• Exercise brief: Repeat nothing but the lines below running from the one containing "revisione della letteratura</span></div>" to the one containing "0.5 M14 3.5". Keep both end lines.

• Records supplied:

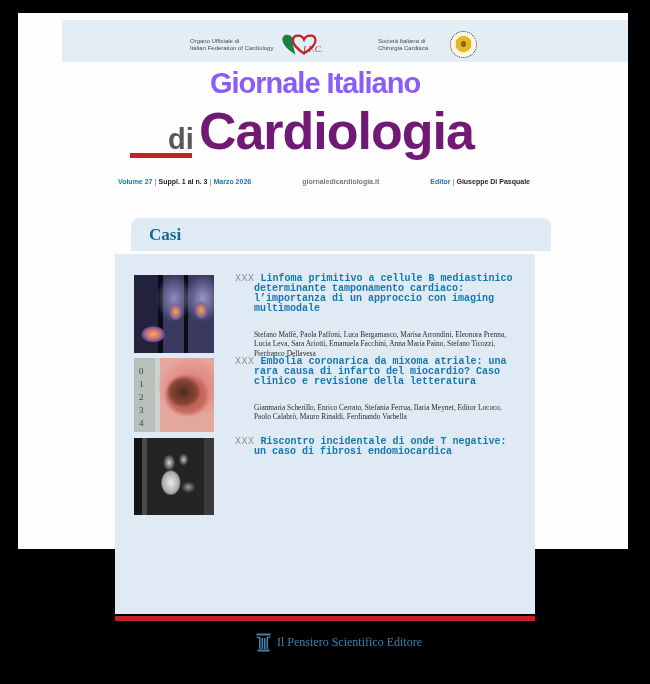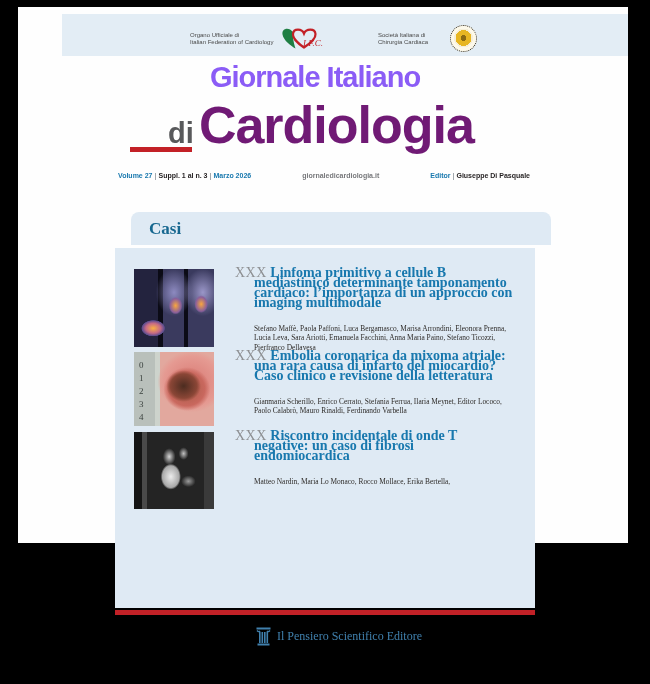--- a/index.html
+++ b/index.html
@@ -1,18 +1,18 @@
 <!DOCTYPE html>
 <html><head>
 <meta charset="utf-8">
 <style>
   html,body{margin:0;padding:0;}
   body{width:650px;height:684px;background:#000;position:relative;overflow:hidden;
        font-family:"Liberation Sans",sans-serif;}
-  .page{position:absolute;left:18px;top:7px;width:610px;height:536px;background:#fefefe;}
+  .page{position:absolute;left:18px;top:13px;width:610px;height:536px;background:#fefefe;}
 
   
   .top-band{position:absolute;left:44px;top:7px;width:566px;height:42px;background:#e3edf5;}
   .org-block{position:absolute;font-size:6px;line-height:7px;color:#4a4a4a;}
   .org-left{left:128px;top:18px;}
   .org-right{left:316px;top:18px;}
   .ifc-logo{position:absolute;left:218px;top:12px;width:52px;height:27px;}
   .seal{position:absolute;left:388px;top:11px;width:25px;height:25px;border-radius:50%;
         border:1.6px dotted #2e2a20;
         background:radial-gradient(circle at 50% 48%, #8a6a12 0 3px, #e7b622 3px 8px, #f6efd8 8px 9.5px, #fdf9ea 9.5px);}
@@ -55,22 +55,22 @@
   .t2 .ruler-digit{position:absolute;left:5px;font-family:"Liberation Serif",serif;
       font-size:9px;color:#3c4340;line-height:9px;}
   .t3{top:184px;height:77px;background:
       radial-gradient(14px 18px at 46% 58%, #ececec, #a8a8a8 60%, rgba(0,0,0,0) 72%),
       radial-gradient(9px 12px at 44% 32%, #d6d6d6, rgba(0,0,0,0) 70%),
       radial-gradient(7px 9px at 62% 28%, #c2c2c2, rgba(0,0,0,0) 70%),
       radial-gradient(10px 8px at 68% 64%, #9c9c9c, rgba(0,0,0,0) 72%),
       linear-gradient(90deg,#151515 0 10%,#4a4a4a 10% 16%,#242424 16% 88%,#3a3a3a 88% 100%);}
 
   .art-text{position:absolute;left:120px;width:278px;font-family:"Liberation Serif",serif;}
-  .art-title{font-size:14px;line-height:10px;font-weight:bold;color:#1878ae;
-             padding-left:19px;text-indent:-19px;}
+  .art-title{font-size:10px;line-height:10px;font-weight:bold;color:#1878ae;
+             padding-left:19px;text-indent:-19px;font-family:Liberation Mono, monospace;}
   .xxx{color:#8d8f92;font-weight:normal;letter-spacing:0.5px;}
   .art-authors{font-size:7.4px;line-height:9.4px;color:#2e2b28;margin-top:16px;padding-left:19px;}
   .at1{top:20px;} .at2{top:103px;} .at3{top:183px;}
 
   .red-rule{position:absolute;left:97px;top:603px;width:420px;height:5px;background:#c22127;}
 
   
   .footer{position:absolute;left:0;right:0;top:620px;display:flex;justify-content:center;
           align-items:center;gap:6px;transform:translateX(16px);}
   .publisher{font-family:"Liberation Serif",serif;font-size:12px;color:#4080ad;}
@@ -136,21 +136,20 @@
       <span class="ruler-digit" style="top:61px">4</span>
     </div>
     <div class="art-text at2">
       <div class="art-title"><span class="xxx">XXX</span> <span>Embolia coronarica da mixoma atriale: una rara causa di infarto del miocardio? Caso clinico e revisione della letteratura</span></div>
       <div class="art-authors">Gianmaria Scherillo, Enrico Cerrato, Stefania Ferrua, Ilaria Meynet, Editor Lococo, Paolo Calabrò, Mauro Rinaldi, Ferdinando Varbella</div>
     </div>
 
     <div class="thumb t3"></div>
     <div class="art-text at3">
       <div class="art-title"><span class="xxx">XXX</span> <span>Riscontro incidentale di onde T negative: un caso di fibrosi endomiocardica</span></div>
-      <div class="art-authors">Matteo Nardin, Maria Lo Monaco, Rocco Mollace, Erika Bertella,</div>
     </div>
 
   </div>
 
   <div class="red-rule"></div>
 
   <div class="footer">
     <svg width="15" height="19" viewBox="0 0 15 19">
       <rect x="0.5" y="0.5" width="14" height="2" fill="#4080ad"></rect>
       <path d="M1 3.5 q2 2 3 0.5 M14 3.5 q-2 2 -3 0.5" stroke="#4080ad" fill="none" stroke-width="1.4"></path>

...

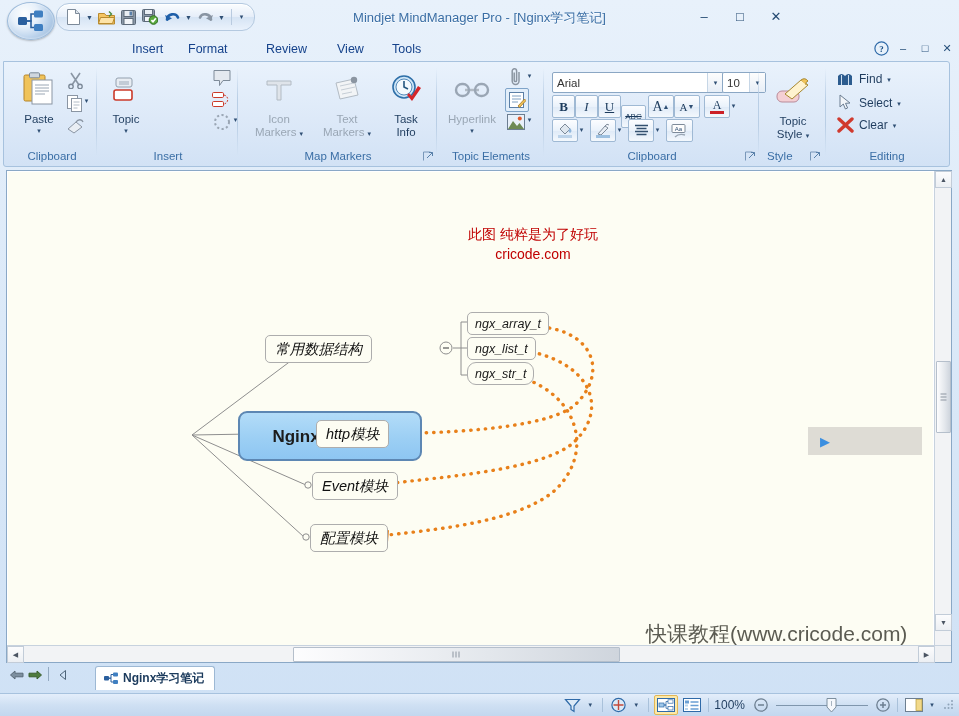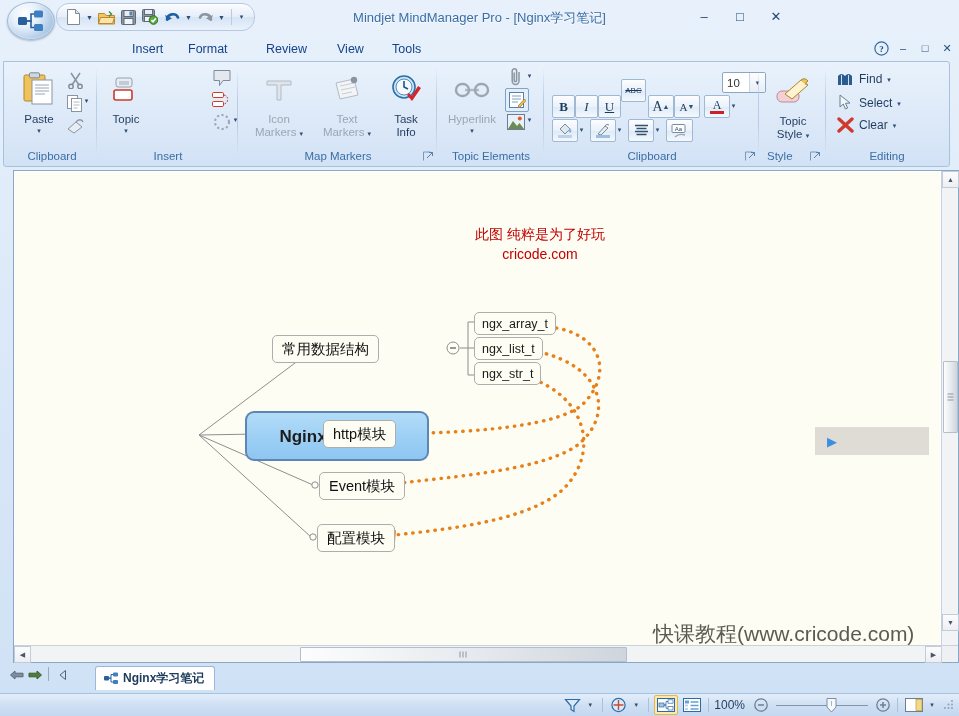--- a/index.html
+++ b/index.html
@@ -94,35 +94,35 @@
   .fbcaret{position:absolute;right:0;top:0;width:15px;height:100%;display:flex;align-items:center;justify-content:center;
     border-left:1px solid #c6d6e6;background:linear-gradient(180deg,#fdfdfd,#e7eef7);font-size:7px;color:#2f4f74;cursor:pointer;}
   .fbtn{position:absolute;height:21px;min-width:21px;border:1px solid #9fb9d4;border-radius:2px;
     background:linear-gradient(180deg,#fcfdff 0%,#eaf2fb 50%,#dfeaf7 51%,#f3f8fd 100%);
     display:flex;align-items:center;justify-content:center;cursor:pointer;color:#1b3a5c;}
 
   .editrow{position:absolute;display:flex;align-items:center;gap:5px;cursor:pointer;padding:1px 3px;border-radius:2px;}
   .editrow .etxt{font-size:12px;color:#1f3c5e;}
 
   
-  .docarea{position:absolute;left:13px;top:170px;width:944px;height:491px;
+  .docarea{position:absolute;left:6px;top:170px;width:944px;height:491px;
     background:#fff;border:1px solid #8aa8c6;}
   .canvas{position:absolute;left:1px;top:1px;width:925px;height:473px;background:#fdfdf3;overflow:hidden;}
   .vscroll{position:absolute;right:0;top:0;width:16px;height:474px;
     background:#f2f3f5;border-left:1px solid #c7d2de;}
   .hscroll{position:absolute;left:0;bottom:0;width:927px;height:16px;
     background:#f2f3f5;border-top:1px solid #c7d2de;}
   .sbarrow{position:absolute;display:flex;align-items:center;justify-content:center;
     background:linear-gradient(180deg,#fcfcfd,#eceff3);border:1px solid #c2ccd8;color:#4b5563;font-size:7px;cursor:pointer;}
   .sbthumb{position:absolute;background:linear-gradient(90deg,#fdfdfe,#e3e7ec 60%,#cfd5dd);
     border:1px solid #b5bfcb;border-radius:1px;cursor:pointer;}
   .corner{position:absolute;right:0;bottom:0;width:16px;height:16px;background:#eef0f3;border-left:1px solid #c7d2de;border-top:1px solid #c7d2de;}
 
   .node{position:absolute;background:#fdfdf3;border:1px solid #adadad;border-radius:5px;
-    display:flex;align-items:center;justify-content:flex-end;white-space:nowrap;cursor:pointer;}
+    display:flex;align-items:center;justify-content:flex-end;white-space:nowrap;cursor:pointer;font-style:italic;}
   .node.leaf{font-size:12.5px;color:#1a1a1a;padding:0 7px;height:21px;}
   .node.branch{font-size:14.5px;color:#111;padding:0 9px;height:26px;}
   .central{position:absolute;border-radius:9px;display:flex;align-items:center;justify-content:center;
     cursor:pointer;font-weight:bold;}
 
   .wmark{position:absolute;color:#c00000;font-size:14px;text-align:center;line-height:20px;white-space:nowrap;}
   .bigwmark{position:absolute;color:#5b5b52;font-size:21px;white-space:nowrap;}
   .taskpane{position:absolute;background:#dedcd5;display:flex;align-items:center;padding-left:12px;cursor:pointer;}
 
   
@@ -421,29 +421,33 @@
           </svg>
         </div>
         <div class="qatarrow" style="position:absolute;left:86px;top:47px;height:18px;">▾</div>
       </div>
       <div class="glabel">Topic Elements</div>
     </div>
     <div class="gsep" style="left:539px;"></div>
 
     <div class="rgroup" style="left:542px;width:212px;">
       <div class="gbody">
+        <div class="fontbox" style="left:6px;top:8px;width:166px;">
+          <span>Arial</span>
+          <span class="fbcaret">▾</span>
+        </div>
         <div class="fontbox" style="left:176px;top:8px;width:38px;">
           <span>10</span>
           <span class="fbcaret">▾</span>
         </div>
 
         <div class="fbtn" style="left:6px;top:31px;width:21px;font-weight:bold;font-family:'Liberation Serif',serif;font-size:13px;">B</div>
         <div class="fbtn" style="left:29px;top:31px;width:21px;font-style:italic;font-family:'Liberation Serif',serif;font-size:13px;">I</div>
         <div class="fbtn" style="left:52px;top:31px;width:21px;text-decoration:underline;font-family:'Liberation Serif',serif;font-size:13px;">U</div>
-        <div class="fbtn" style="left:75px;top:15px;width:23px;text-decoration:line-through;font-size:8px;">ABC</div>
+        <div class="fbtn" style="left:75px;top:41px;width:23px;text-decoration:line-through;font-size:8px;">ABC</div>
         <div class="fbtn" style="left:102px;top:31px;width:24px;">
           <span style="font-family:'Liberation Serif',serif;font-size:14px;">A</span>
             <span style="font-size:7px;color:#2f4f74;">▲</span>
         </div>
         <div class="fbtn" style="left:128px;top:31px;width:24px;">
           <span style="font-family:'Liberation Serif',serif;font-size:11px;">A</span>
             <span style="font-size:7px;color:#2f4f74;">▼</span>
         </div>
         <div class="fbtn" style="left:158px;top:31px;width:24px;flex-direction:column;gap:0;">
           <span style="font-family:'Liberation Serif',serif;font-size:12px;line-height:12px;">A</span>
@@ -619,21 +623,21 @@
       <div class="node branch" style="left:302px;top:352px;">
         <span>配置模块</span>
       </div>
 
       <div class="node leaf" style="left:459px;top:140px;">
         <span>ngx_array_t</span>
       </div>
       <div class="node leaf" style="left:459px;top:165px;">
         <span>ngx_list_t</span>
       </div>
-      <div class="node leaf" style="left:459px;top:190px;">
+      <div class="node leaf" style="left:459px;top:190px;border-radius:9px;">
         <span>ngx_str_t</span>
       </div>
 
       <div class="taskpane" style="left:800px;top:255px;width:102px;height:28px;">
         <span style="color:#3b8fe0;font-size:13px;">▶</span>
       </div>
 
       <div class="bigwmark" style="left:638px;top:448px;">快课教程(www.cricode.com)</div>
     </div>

==

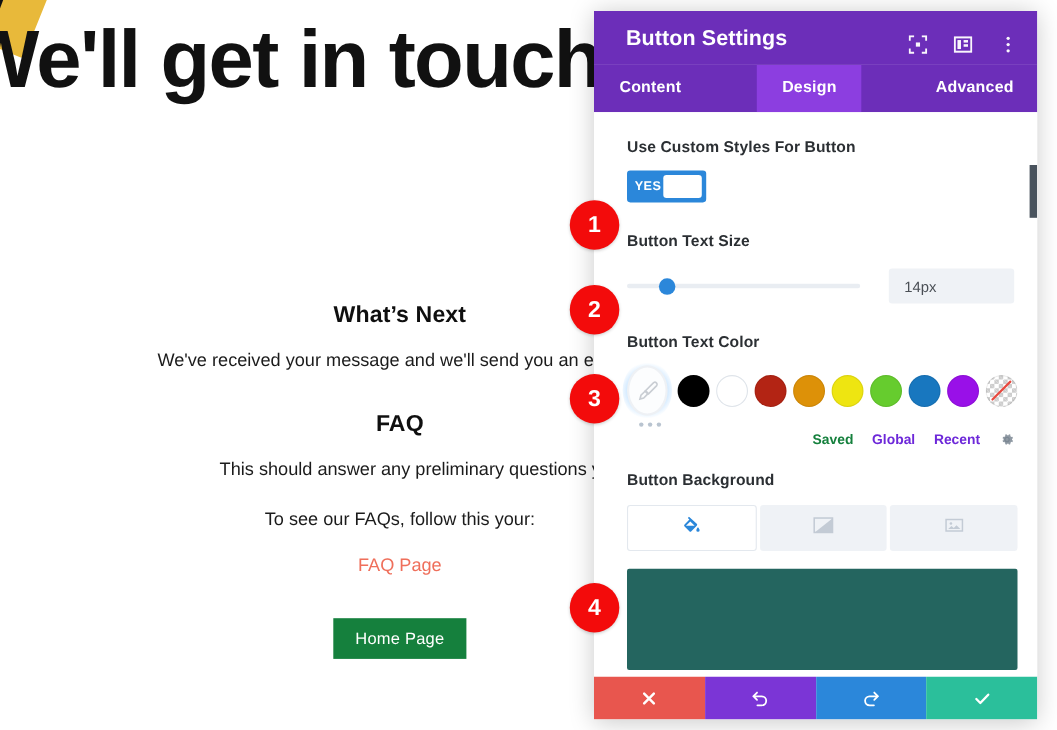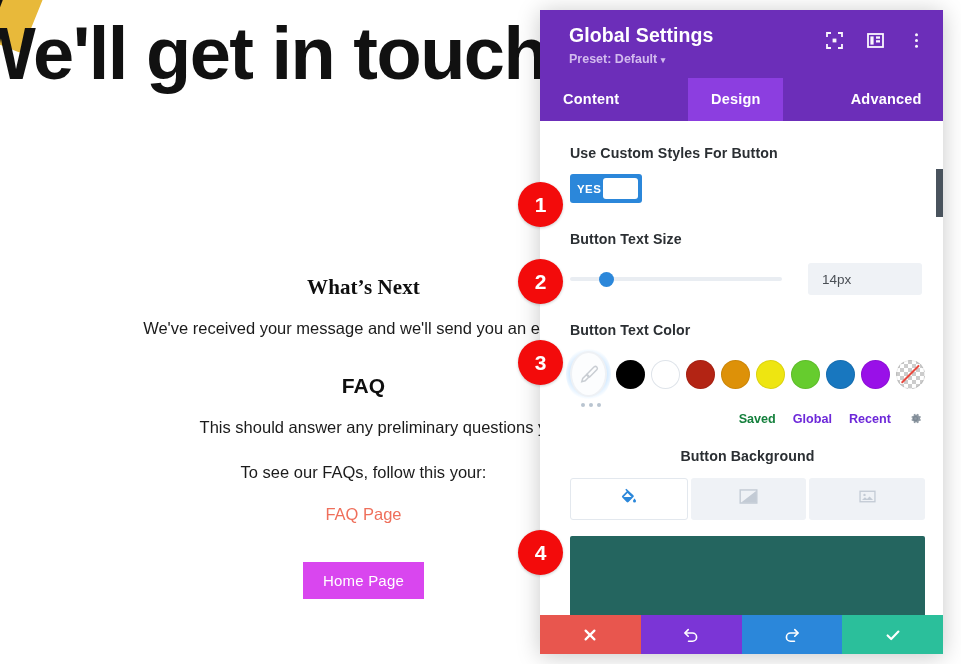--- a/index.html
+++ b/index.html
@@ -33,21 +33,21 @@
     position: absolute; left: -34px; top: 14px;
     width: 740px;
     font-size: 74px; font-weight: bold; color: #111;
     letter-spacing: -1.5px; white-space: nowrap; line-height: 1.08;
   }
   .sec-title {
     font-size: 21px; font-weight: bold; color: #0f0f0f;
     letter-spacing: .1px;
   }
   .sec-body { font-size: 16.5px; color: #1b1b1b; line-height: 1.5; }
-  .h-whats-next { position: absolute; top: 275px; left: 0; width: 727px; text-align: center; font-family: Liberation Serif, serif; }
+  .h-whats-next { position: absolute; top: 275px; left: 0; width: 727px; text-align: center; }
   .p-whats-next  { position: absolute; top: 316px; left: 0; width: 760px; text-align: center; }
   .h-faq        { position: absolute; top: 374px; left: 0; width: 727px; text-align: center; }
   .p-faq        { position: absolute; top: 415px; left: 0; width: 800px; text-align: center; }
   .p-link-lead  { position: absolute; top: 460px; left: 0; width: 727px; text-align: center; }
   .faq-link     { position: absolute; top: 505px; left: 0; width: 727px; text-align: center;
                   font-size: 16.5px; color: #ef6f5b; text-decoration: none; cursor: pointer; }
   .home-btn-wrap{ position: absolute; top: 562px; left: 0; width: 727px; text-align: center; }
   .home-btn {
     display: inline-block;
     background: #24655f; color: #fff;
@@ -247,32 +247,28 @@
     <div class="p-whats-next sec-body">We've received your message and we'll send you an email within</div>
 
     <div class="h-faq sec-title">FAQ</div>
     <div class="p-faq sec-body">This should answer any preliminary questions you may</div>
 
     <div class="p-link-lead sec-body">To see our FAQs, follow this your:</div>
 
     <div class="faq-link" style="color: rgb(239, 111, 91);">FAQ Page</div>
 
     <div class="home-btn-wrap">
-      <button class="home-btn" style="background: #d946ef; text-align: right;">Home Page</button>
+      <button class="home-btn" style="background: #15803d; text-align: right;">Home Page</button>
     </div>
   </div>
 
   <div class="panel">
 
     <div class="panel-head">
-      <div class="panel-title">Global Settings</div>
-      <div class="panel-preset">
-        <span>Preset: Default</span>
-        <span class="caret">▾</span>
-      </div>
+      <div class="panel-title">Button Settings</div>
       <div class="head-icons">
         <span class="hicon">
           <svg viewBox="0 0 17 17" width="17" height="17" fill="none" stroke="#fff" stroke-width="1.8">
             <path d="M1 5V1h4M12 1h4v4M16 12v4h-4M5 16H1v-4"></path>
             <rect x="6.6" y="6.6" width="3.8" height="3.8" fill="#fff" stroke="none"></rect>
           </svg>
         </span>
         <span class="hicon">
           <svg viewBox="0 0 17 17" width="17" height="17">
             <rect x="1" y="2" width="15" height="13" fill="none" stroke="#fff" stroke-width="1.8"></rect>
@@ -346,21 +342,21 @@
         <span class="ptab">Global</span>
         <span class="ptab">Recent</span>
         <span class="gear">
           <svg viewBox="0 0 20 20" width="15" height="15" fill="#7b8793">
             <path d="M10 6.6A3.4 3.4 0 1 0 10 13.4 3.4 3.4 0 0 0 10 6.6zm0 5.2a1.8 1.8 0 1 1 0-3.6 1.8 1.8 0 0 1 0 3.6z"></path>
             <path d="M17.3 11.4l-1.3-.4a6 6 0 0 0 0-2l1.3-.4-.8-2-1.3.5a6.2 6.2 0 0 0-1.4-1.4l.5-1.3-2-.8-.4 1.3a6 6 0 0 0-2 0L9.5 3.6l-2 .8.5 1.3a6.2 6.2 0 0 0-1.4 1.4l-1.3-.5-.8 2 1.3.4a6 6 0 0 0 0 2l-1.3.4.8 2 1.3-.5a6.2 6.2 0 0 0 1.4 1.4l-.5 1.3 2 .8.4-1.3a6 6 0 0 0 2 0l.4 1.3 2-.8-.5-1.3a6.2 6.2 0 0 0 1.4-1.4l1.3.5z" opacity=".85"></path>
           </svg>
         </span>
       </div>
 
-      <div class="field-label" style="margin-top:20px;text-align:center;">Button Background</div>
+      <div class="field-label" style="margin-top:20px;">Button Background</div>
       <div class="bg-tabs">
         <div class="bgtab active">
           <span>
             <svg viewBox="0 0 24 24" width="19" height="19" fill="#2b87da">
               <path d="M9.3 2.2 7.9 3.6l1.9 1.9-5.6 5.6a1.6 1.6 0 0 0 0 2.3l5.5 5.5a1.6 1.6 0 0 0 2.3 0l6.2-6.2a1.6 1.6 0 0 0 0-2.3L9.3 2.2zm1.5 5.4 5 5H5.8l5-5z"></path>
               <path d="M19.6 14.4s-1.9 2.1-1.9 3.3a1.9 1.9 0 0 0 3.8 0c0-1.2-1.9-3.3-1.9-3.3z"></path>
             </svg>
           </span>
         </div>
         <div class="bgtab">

• Answer to this problem:
       <div class="art-title"><span class="xxx">XXX</span> <span>Embolia coronarica da mixoma atriale: una rara causa di infarto del miocardio? Caso clinico e revisione della letteratura</span></div>
       <div class="art-authors">Gianmaria Scherillo, Enrico Cerrato, Stefania Ferrua, Ilaria Meynet, Editor Lococo, Paolo Calabrò, Mauro Rinaldi, Ferdinando Varbella</div>
     </div>
 
     <div class="thumb t3"></div>
     <div class="art-text at3">
       <div class="art-title"><span class="xxx">XXX</span> <span>Riscontro incidentale di onde T negative: un caso di fibrosi endomiocardica</span></div>
-      <div class="art-authors">Matteo Nardin, Maria Lo Monaco, Rocco Mollace, Erika Bertella,</div>
     </div>
 
   </div>
 
   <div class="red-rule"></div>
 
   <div class="footer">
     <svg width="15" height="19" viewBox="0 0 15 19">
       <rect x="0.5" y="0.5" width="14" height="2" fill="#4080ad"></rect>
       <path d="M1 3.5 q2 2 3 0.5 M14 3.5 q-2 2 -3 0.5" stroke="#4080ad" fill="none" stroke-width="1.4"></path>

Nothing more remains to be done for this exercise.